E como se combate esse preconceito? Preconceito só se combate de uma forma, com conhecimento pois preconceito está diretamente ligado à ignorância. Por conta disso uma campanha foi lançada com o nome Bom é jogar RPG com o intuito de levantar as boas coisas do RPG, e explicar e divulgar o que de fato é RPG.

O que não é o RPG?

RPG não é um jogo que você faz o que o Mestre manda. Aliás RPG nem é um jogo, visto que não existem vencedores e perdedores, RPG é uma brincadeira de faz de conta para ser feita com amigos. Não é um jogo em que você usa de violência real para interpretar seu personagem. Não é um jogo que envolve anjos e demônios a menos que este seja o tema do jogo (tal como é o tema de uma peça de teatro, filme ou livro). RPG não tem vencedores e nem perdedores.

E o que é o RPG?

RPG é uma brincadeira de interpretar papéis. Um dos participantes chamado de narrador ou mestre cria a história e os demais interpretam seus personagens seguindo (ou não a história). Não existem vencedores ou perdedores embora quem morre geralmente pára de se divertir até criar um novo personagem.
Não existem recompensas ou penalidades reais, apenas dentro da história.
Praticamente 100% dos RPGs existentes beneficiam o trabalho em equipe, e a maioria deles permitem ou sugerem a criação de personagens que bondosos que lutem contra o mal embora isto não é uma regra, pois assim como existem HQs, livros, peças de teatro e filmes que contam história de anti-heróis, existem RPGs onde seu personagem não será bonzinho ou talvez seja até o vilão da história.
RPG é uma brincadeira social que ajuda a fazer amizades e é um bom motivo para reunir amigos. Também é um ótimo modo de incentivar a leitura e a escrita.

Testemunho

Eu que jogo ativamente RPG desde 1995 posso dizer que o RPG mudou de forma positiva minha vida em diversas fases e de diversas maneiras. Até 1995 eu era uma pessoa muito tímida e com poucos amigos. Como o RPG é um jogo social e impossível de se divertir sozinho, passei a comprar material e a formar uma rede cada vez maior de amigos.
Após o casamento eu parei de jogar devido à falta de tempo e principalmente por ter me mudado de Curitiba para São Paulo, ficando longe dos meus velhos amigos de RPG. Então que minha esposa se interessou em passar a jogar RPG o que fez eu criar um novo grupo de amigos em São Paulo, e de certa forma fortalecer ainda mais meu casamento.
O RPG também me incentivou a manter o hábito da leitura e também a escrever contos e até um livro (embora ele permaneça encalhado na página 100 ^^).

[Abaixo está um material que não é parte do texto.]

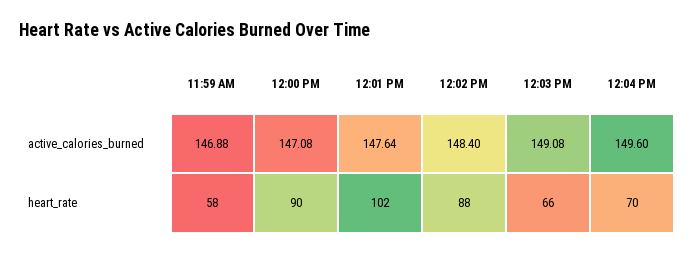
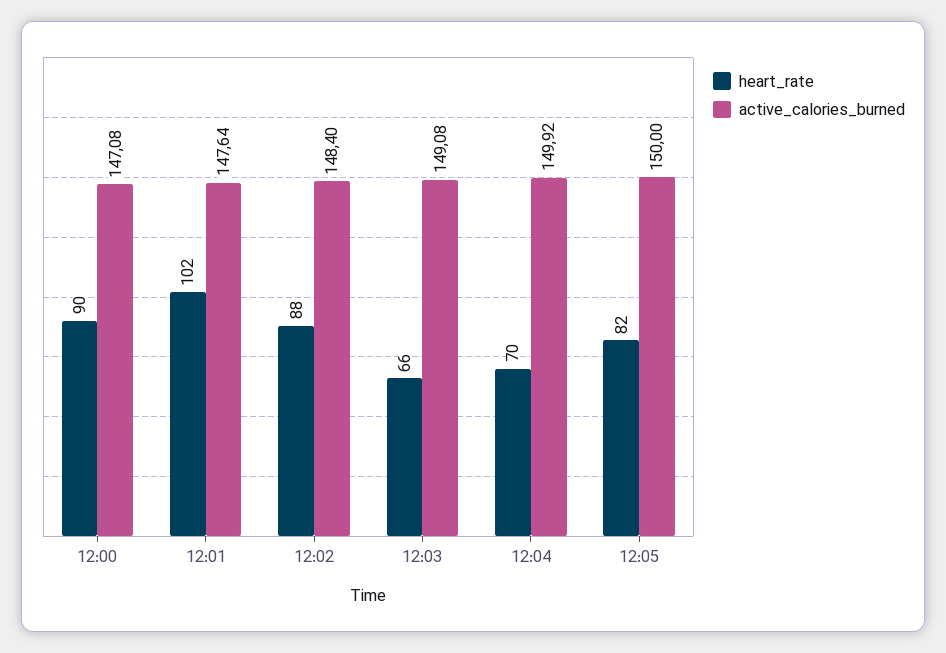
active_calories_burned, 11:59 AM: 146.88 -> none
active_calories_burned, 12:04 PM: 149.6 -> 149.92
heart_rate, 11:59 AM: 58 -> none
heart_rate, 12:05: none -> 82
active_calories_burned, 12:05: none -> 150

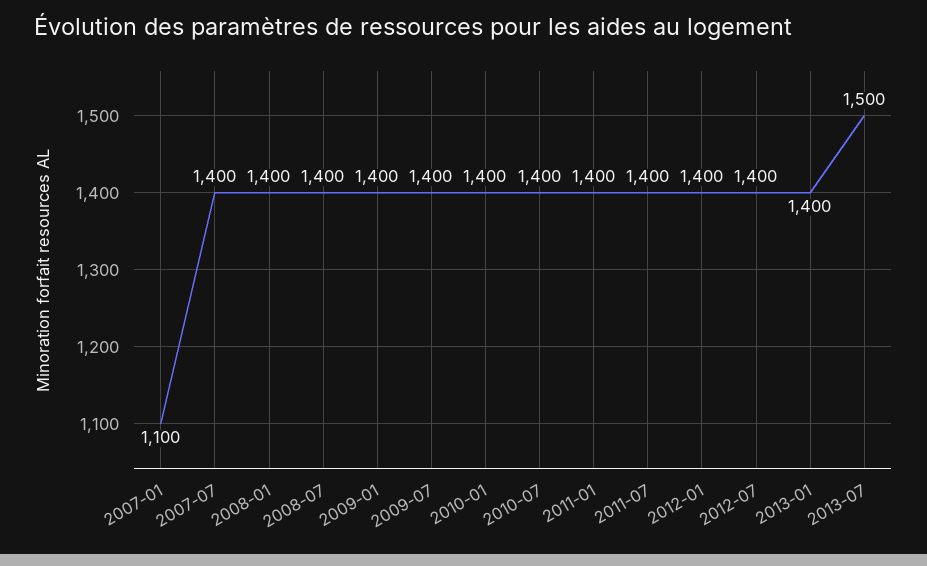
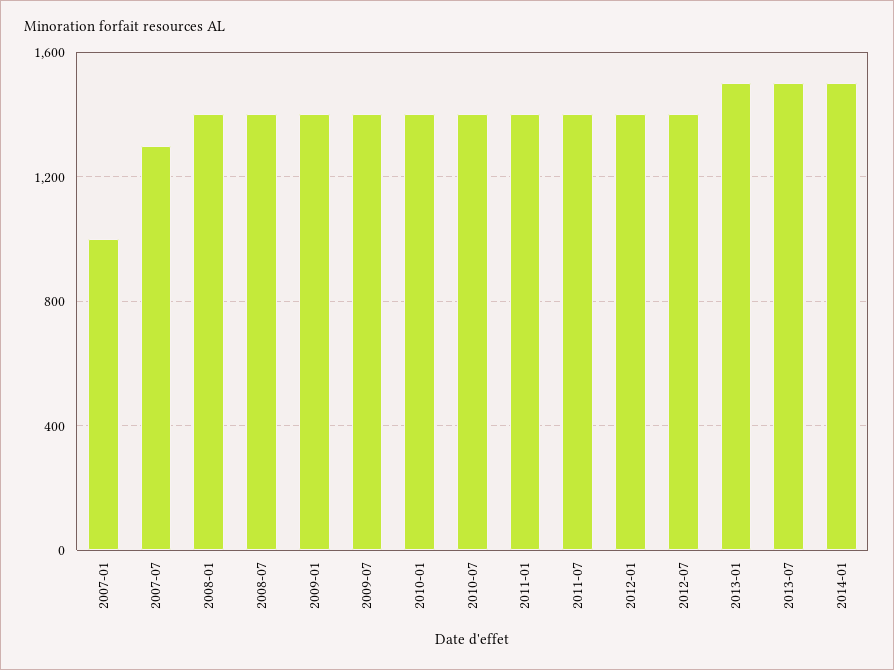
2007-01: 1100 -> 1000
2007-07: 1400 -> 1300
2013-01: 1400 -> 1500
2014-01: none -> 1500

E você, qual sua história com o RPG?

3 comentários sobre “RPG e a ignorância

  1. Pow, eu jogo RPG a 4 anos, e nunca eu precisei matar ninguem da minha familia ou amigos, isso é desculpa de gente, so pra ter a “PENA” reduzida. RPG naum é coisa do capeta naum…. sou católico naum mecho com coisa do capeta…. RPG estimula à pessoa usar a mente.